True, but most ppl are just too lazy to check, search and read.
Which is why it is great that someone links it when something is discussed that it can answer.
10 points for making me laugh!
Janeway's decision to kill Tuvix just to bring back her friend and Kes' weird boyfriend (I wish this was a storyline that never existed) has never sat well with me. To me, it always came off as a selfish decision since Tuvix had Tuvok and Neelix's abilities and could perform Tuvok's duties without being a boring statue. Whenever I watch the episode it breaks my heart to see the Voyager crew just stand there quietly while Tuvix pleads for his life. Great episode.
Well, yes, but... it's one of those moral conundrums that has no good answer. Like this philosophical question: if you were driving an out-of-control vehicle, would you choose to run down (and likely kill) your best friend/lover/family member, rather than run your vehicle into a large crowd of mothers with their young children?

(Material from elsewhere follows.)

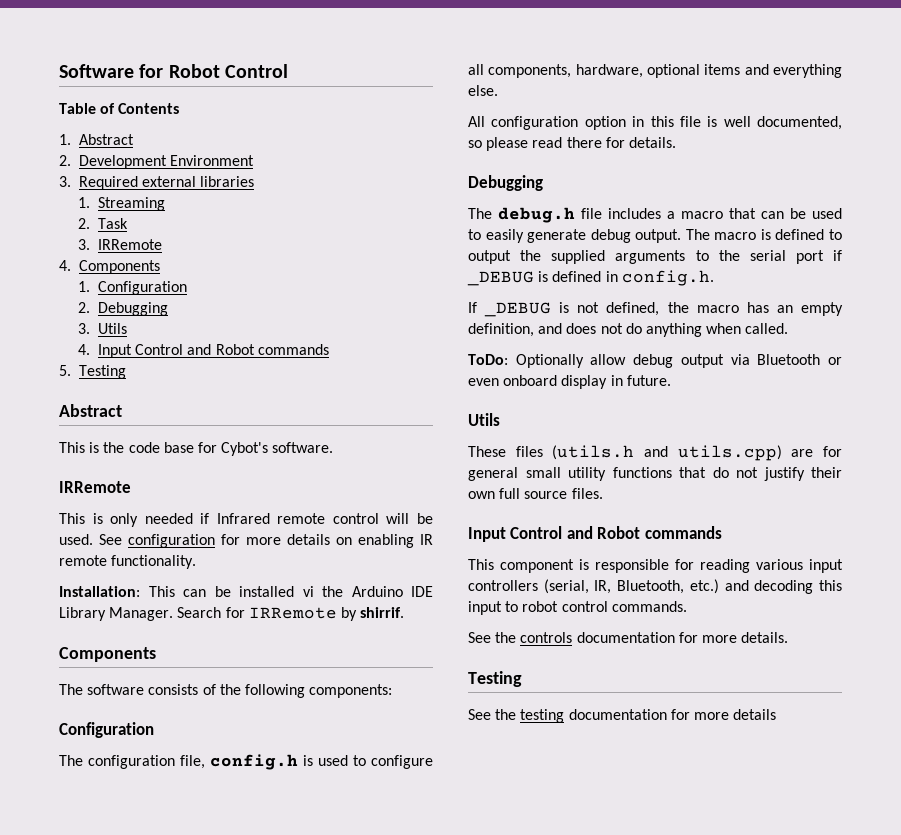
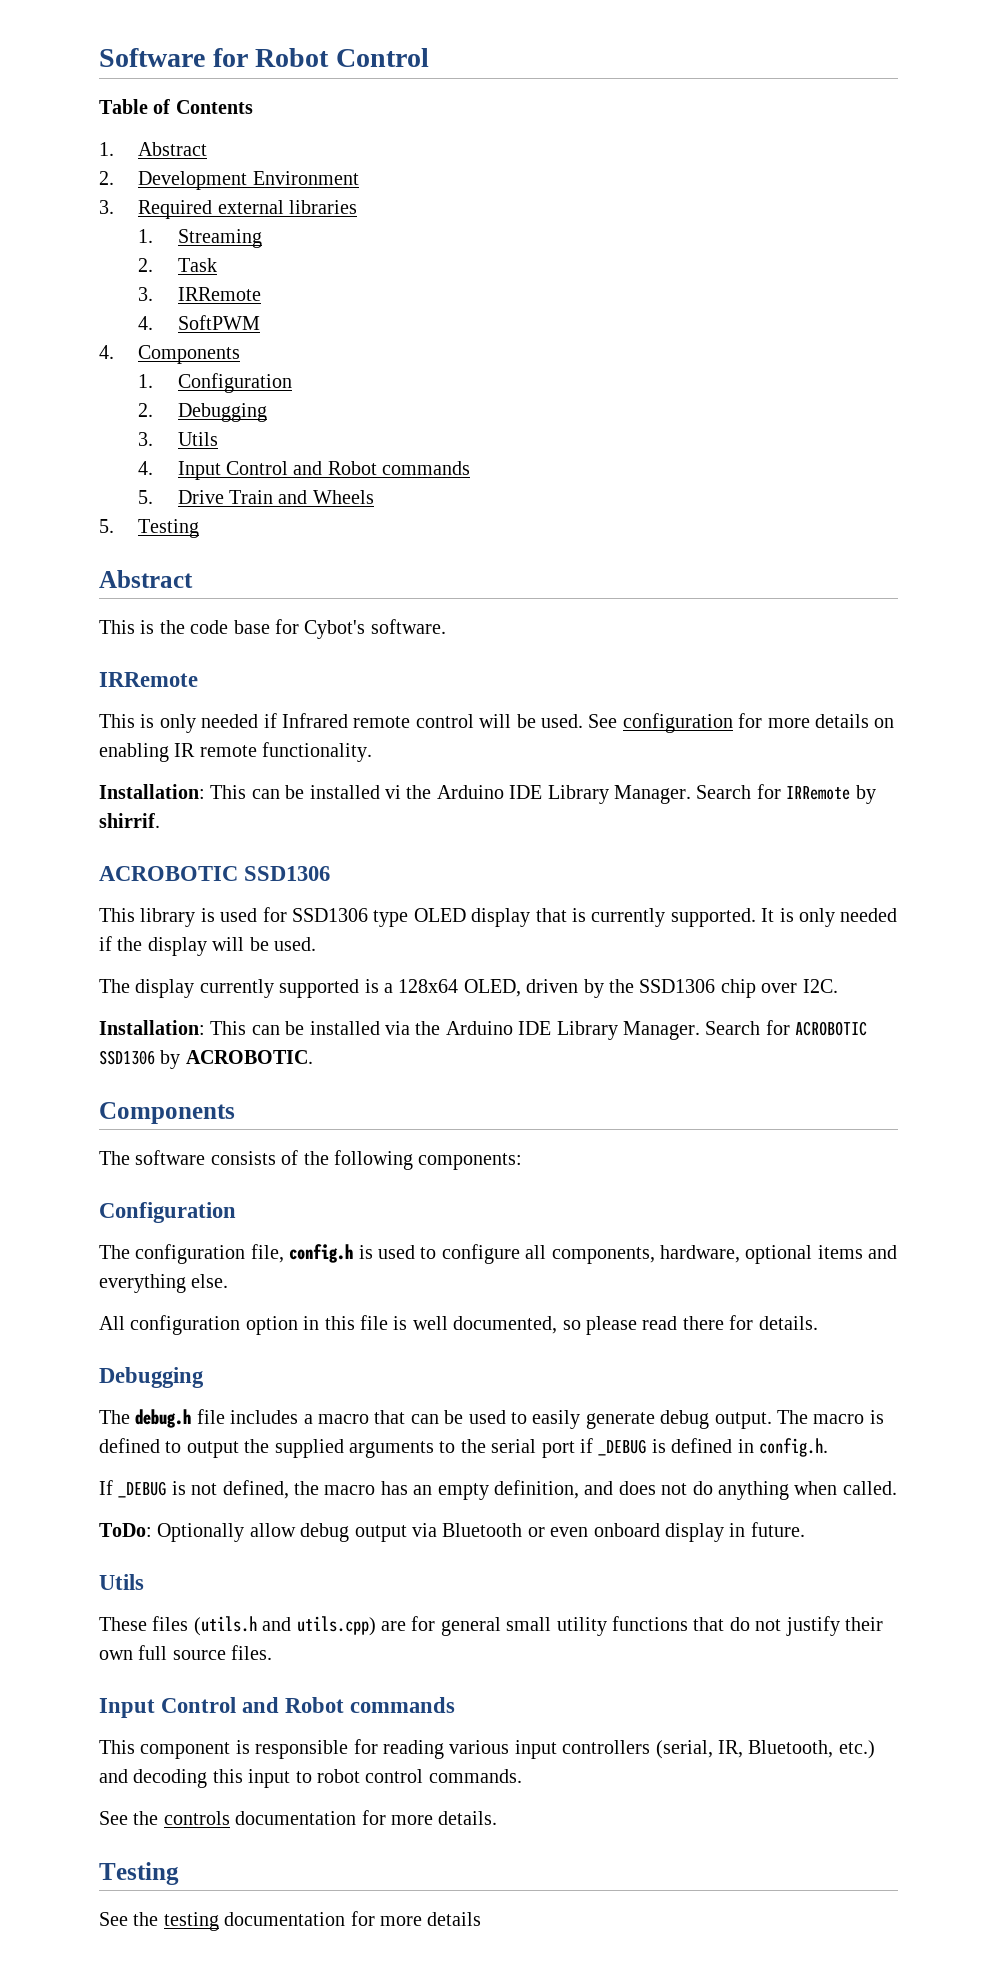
(162, 244) none -> [138,315,260,330] // 4. SoftPWM
(329, 349) none -> [138,490,374,504] // 5. Drive Train and Wheels
(405, 612) none -> [99,866,331,881] [99,907,898,927] [99,936,316,956] [99,979,838,998] [99,1020,868,1040] [99,1050,313,1069] // ACROBOTIC SSD1306 // This library is used for SSD1306 type OLED display that is currently supported. It is only needed if the display will be used. // The display currently supported is a 128x64 OLED, driven by the SSD1306 chip over I2C. // Installation: This can be installed via the Arduino IDE Library Manager. Search for ACROBOTIC SSD1306 by ACROBOTIC.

In this case, besides the "logical" considerations of losing two crew members to gain one new one, the emotional considerations are huge. If your significant other was merged with another person and you would never have that person back again in the same way that they were before, I think you would likely want to go through with the procedure in order to get them back. It is selfish, but that in itself doesn't make it wrong. Or right, really. I agree with you that such an episode which explores those very gray, very dark areas, is what makes for incredibly compelling drama.
Could you please continue the petty bickering? I find it most intriguing.
~ Data, ST:TNG "Haven"
As opposed to a transporter malfunction separating someone into good and evil versions? Or sending them to an evil parallel universe? Or deflecting back and creating an exact duplicate? Or transforming their bodies into children - with appropriate sized uniforms no less?
Haven't seen the kid episode. 😀 I think part of the issue is that the transporter was pure magic and the writers could never decide how it was supposed to function technically. Sometimes people got lost in transit, sometimes they were in a "pattern buffer", sometimes weird crap like Tuvix. Pretty janky tech if you ask me.
Don't forget Bones. What does it mean when the doctors don't trust the transporters?
Anyway, I always thought of it as a parallel to flying - the statistics say flying is the safest mode of transportation today, just like the transporter.
Sure... but I have a couple million miles in a plane and have had not problems (aborted landing in Dubrovnik yesterday was the first ever for me) whereas it seemed like the transporter malfunctioned or caused some funky stuff (evil clones, zapping you to a parallel universe, transporting you into vacuum, or just not working for x reason) every other episode in TOS... If I’d seen as many screw ups as Bones, I’d be paranoid about the damned thing scrambling my molecules across the galaxy too !!!
Geordi addressed that - there are millions of successful transports compared to a few incidents. On the shows, we see the high profile incidents. Just like on the news we see plane crashes. Someone who thinks flying is dangerous doesn't think about all the flights that don't crash. That's the parallel they drew.
Oh I get that... but the crew of the Enterprise must be the most unlucky in the galaxy because for all the other millions of successful transports in the rest of the galaxy, they got the problems and failures virtually every episode.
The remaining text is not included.